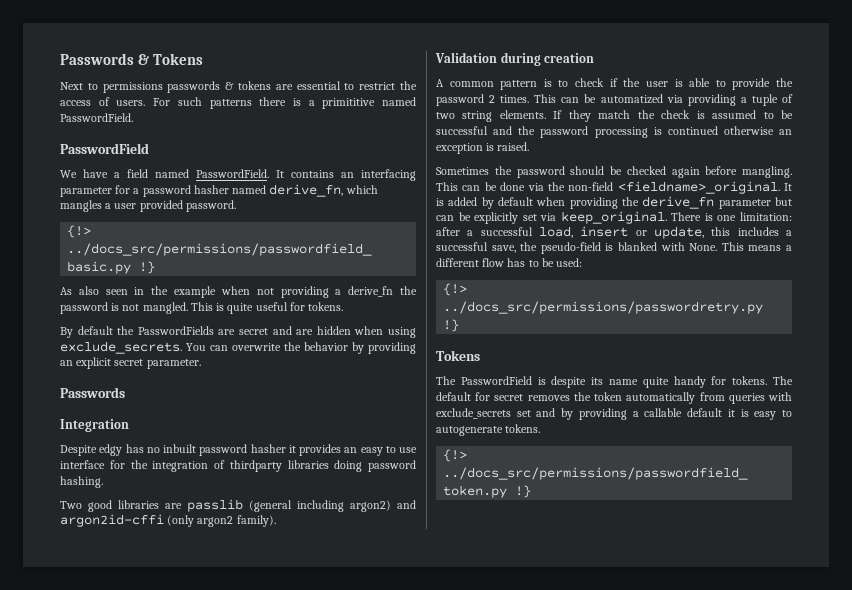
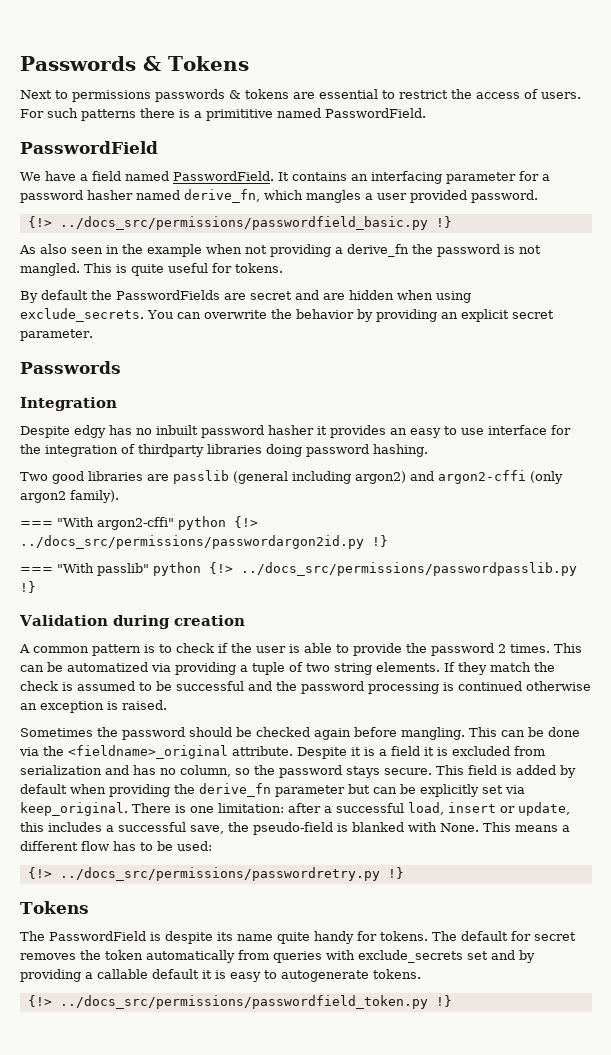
- Two good libraries are passlib (general including argon2) and argon2id-cffi (only argon2 family).
+ Two good libraries are passlib (general including argon2) and argon2-cffi (only argon2 family).
+ === "With argon2-cffi" python {!> ../docs_src/permissions/passwordargon2id.py !}
+ === "With passlib" python {!> ../docs_src/permissions/passwordpasslib.py !}
- This can be done via the non-field <fieldname>_original. It is added by default when providing the derive_fn parameter but can be explicitly set via keep_original.
+ This can be done via the <fieldname>_original attribute. Despite it is a field it is excluded from serialization and has no column, so the password stays secure. This field is added by default when providing the derive_fn parameter but can be explicitly set via keep_original.

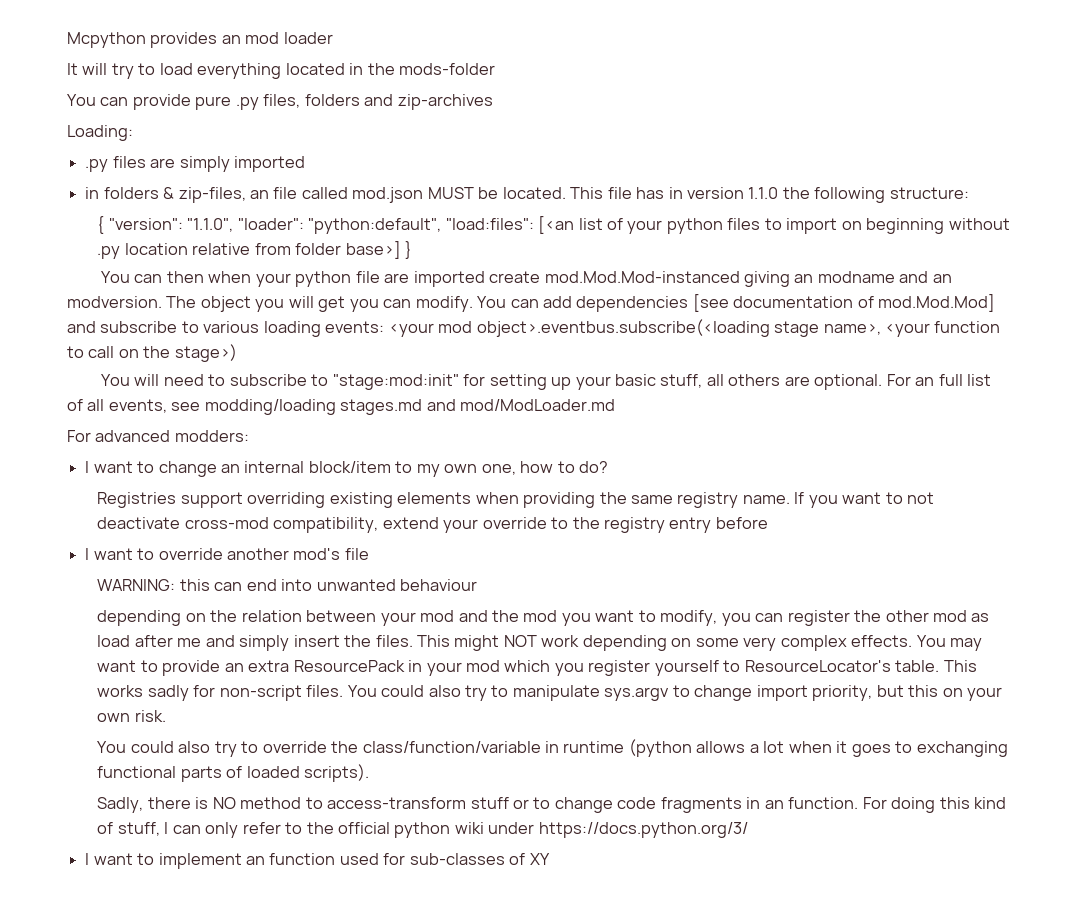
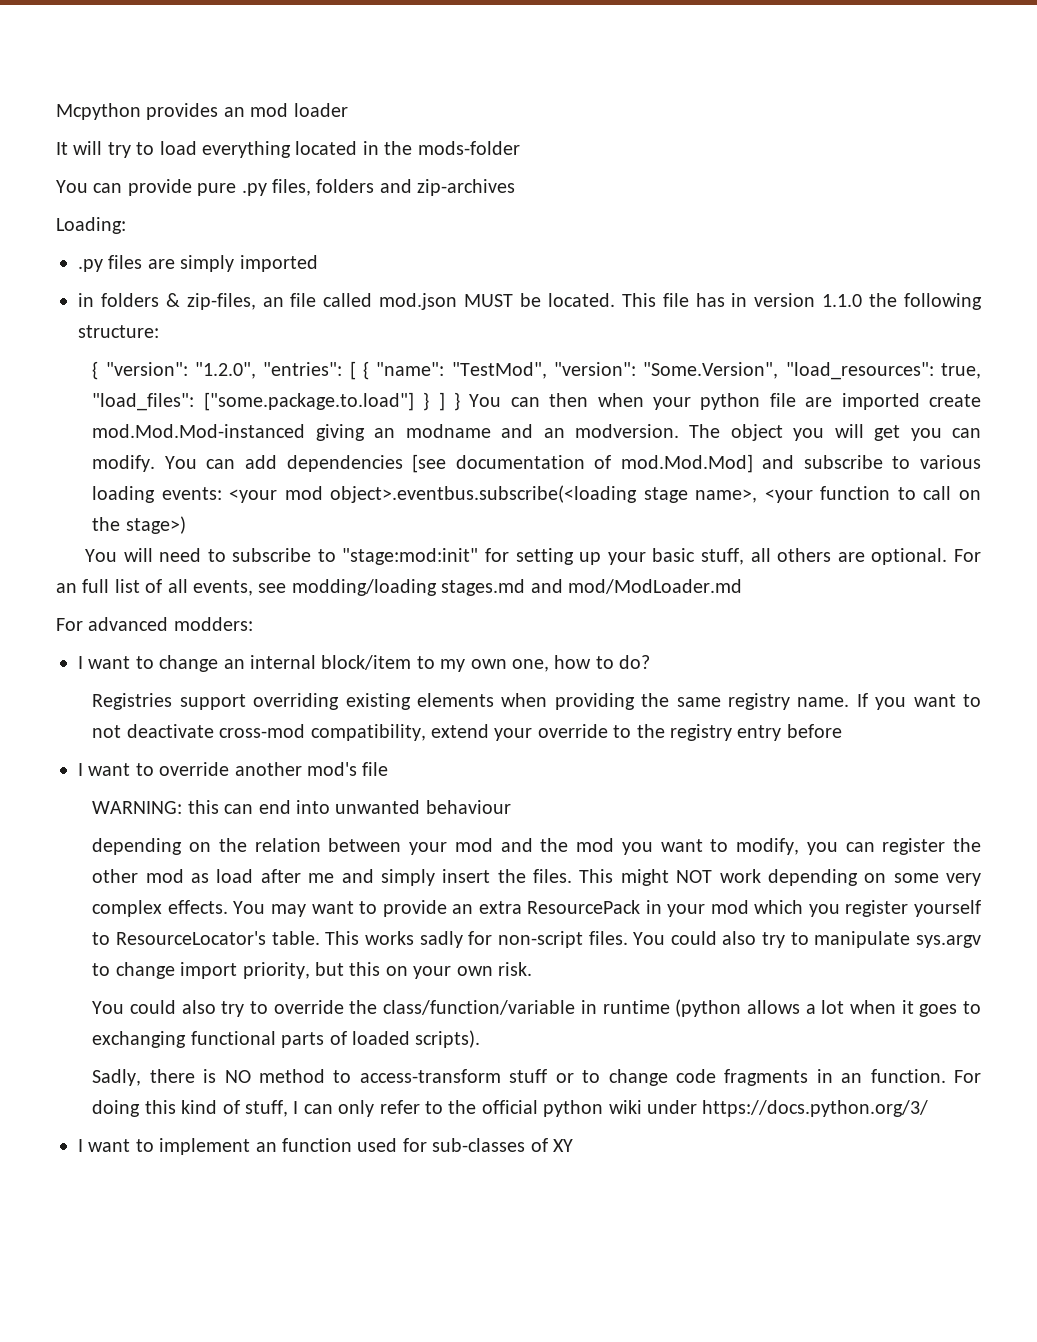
- { "version": "1.1.0", "loader": "python:default", "load:files": [<an list of your python files to import on beginning without .py location relative from folder base>] }
- You can then when your python file are imported create mod.Mod.Mod-instanced giving an modname and an modversion.
+ { "version": "1.2.0", "entries": [ { "name": "TestMod", "version": "Some.Version", "load_resources": true, "load_files": ["some.package.to.load"] } ] } You can then when your python file are imported create mod.Mod.Mod-instanced giving an modname and an modversion.

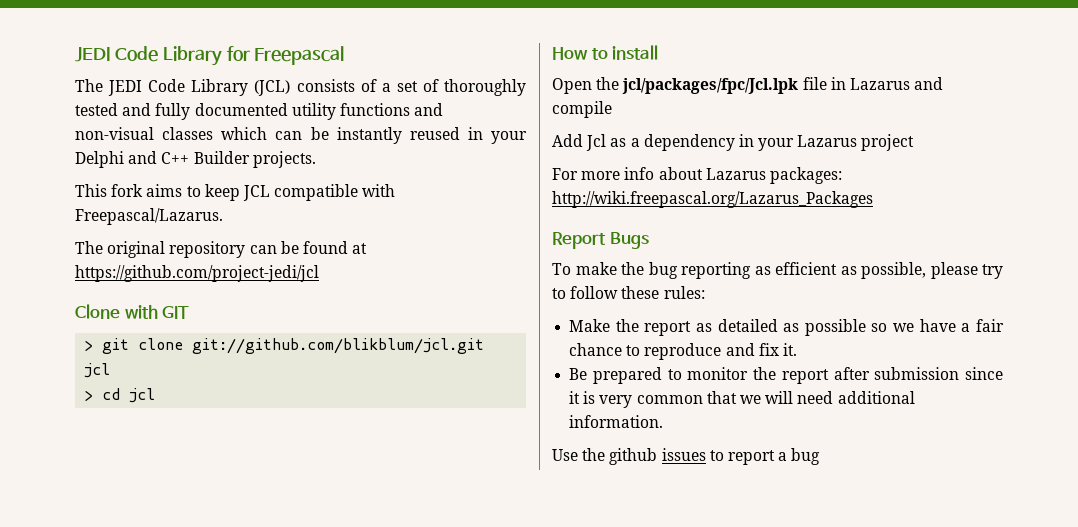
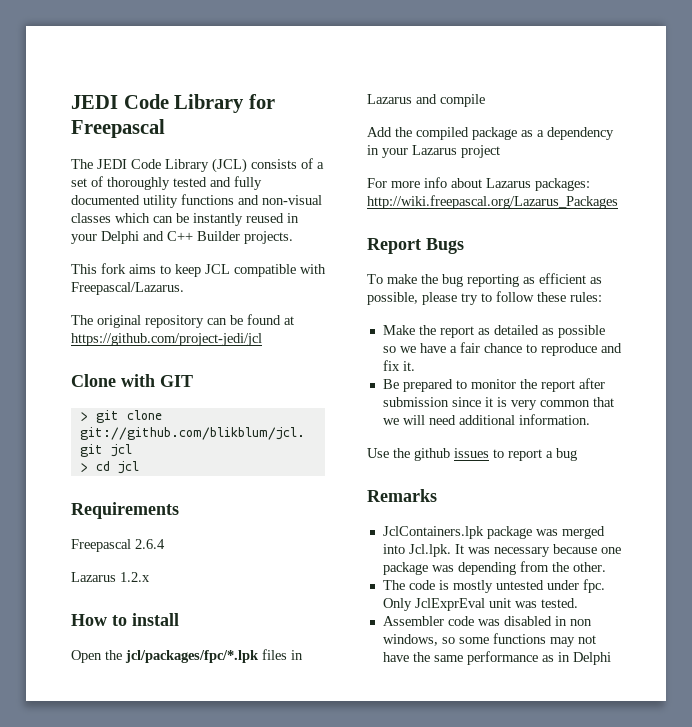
+ Requirements
+ Freepascal 2.6.4
+ Lazarus 1.2.x
- Open the jcl/packages/fpc/Jcl.lpk file in Lazarus and compile
+ Open the jcl/packages/fpc/*.lpk files in Lazarus and compile
- Add Jcl as a dependency in your Lazarus project
+ Add the compiled package as a dependency in your Lazarus project
+ Remarks
+ JclContainers.lpk package was merged into Jcl.lpk. It was necessary because one package was depending from the other.
+ The code is mostly untested under fpc. Only JclExprEval unit was tested.
+ Assembler code was disabled in non windows, so some functions may not have the same performance as in Delphi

---

Scan the material for the word "modname". Return every line where it is found.

Output for this exercise »
- You can then when your python file are imported create mod.Mod.Mod-instanced giving an modname and an modversion.
+ { "version": "1.2.0", "entries": [ { "name": "TestMod", "version": "Some.Version", "load_resources": true, "load_files": ["some.package.to.load"] } ] } You can then when your python file are imported create mod.Mod.Mod-instanced giving an modname and an modversion.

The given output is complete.